What Is Business Intelligence?
Business intelligence (BI), a term nowadays intrinsically associated with information technology, has been evolving for over 150 years. Although its origins predate the invention of computers, it was only after they were widespread that BI grew in relevance and its development henceforth became paired with the evolution of computers and databases.
BI Using Pen and Paper
The first use of the term “business intelligence” is widely attributed to Mr. Richard Miller Devens, in his book Cyclopædia of Commercial and Business Anecdotes, first published in 1865. He used it to describe how Sir Henry Furnese, a successful banker, profited from information by actively gathering and acting on it before his competition. This pointed out the fact that it was more reliable to use data and empirical evidence, rather than gut instinct, to develop a business strategy. The idea was further enhanced by others who saw value in information.
During the last decade of the 1800s, Frederick Taylor introduced the first formalized system of business analytics in the United States. His system of scientific management began with time studies that analyzed production techniques and laborers’ body movements to find greater efficiencies that boosted industrial production.
Taylor ended up becoming a consultant to Henry Ford, who in the early 1900s started measuring the time each component of his Ford Model T took to complete on his assembly line. His work and his success revolutionized the manufacturing industry worldwide.
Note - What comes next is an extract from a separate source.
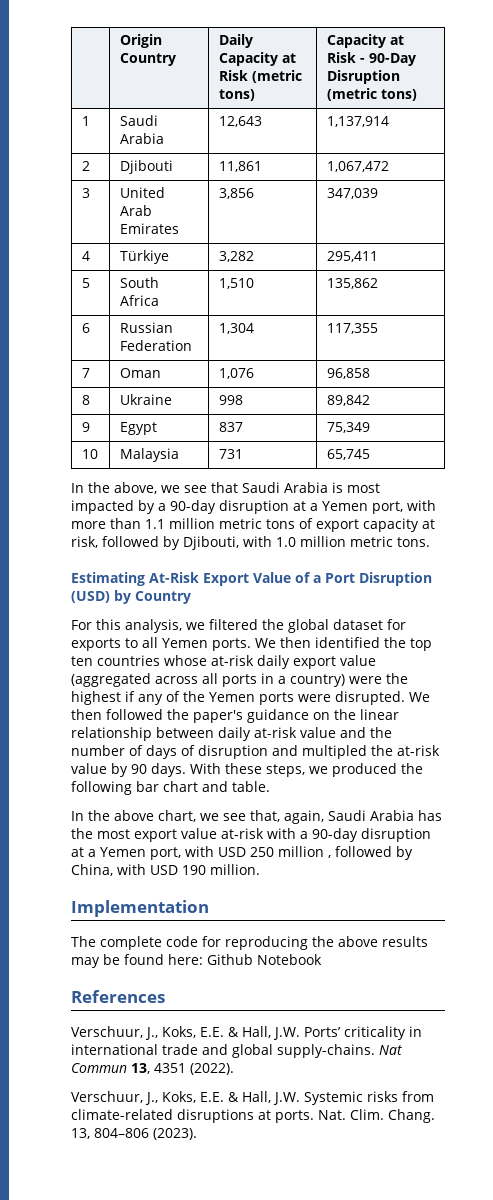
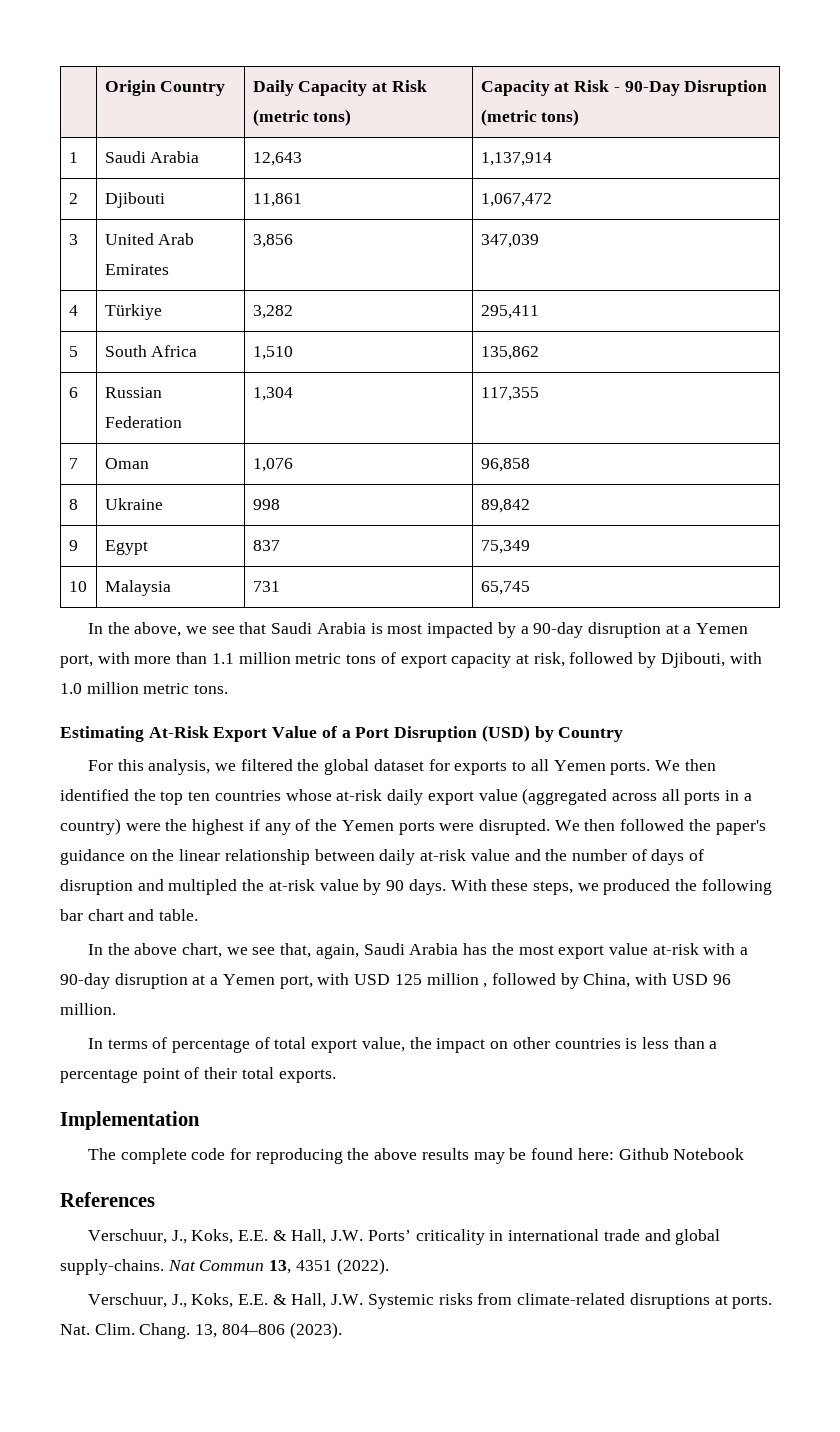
- In the above chart, we see that, again, Saudi Arabia has the most export value at-risk with a 90-day disruption at a Yemen port, with USD 250 million , followed by China, with USD 190 million.
+ In the above chart, we see that, again, Saudi Arabia has the most export value at-risk with a 90-day disruption at a Yemen port, with USD 125 million , followed by China, with USD 96 million.
+ In terms of percentage of total export value, the impact on other countries is less than a percentage point of their total exports.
Yet, he still used pen and paper for that.
Business Intelligence Gets a Boost from Computers
Electronic computers were embryonic in the 1930s but were developed quickly during World War II, as part of the effort by the allies to crack German codes.
Up until the 1950s, computers relied mostly on punchcards or punched tapes to store data. These were huge piles of cards with tiny holes in them, which would store the information to be processed by the computers. In 1956, however, IBM invented the first hard disk drive, making it possible to store large amounts of information with greater flexibility of access.
Not long after that, in 1958, IBM researcher Hans Peter Luhn published a historical paper called A Business Intelligence System. He theorized about the potential of a system for “selective dissemination” of documents to “action points” based on “interest profiles.” His work has remarkable significance even to this day since he predicted several business intelligence trends which are cutting-edge nowadays, as the ability for information systems to learn and predict based on user interests. Today we call it machine learning. Luhn is popularly recognized as the father of business intelligence.
Even though the concept proposed by Luhn caught the attention of several interested parties, the idea was considered too expensive at the time to have any practical use. More technological progress was needed to make it an economically viable solution.
In the next decade, computer use exploded, even considering that each computer was a gigantic machine which occupied the entire floor of a building and had to be managed by several high-skilled engineers to function properly. Experts again tackled the idea of using computers to extract conclusions from the data, but the main problem was that there was no centralized method available to bring together all the data in one place. Data, by itself, could not generate any insights. To solve this challenge, the first database management systems were designed. Later, they would simply be called databases. This first generation allowed for the first database searches, using a strategy of binary trees. This strategy, although it solved several problems at the time, is considered too heavy and inefficient nowadays. Even so, for companies that could afford it, this new tool provided its value, being used to finally make conclusions from the available data.
BI Technologies Improve: Big Players Enter the Field
In 1970, Edgar Codd from IBM published a paper called A Relational Model of Data for Large Shared Data Banks. It paved the road for next-generation relational databases, allowing for a much broader capacity to store and manipulate data. In a strange move, however, IBM refrained from implementing Codd’s design to preserve revenue for its current database systems. It was only after competitors started implementing them that IBM followed suit.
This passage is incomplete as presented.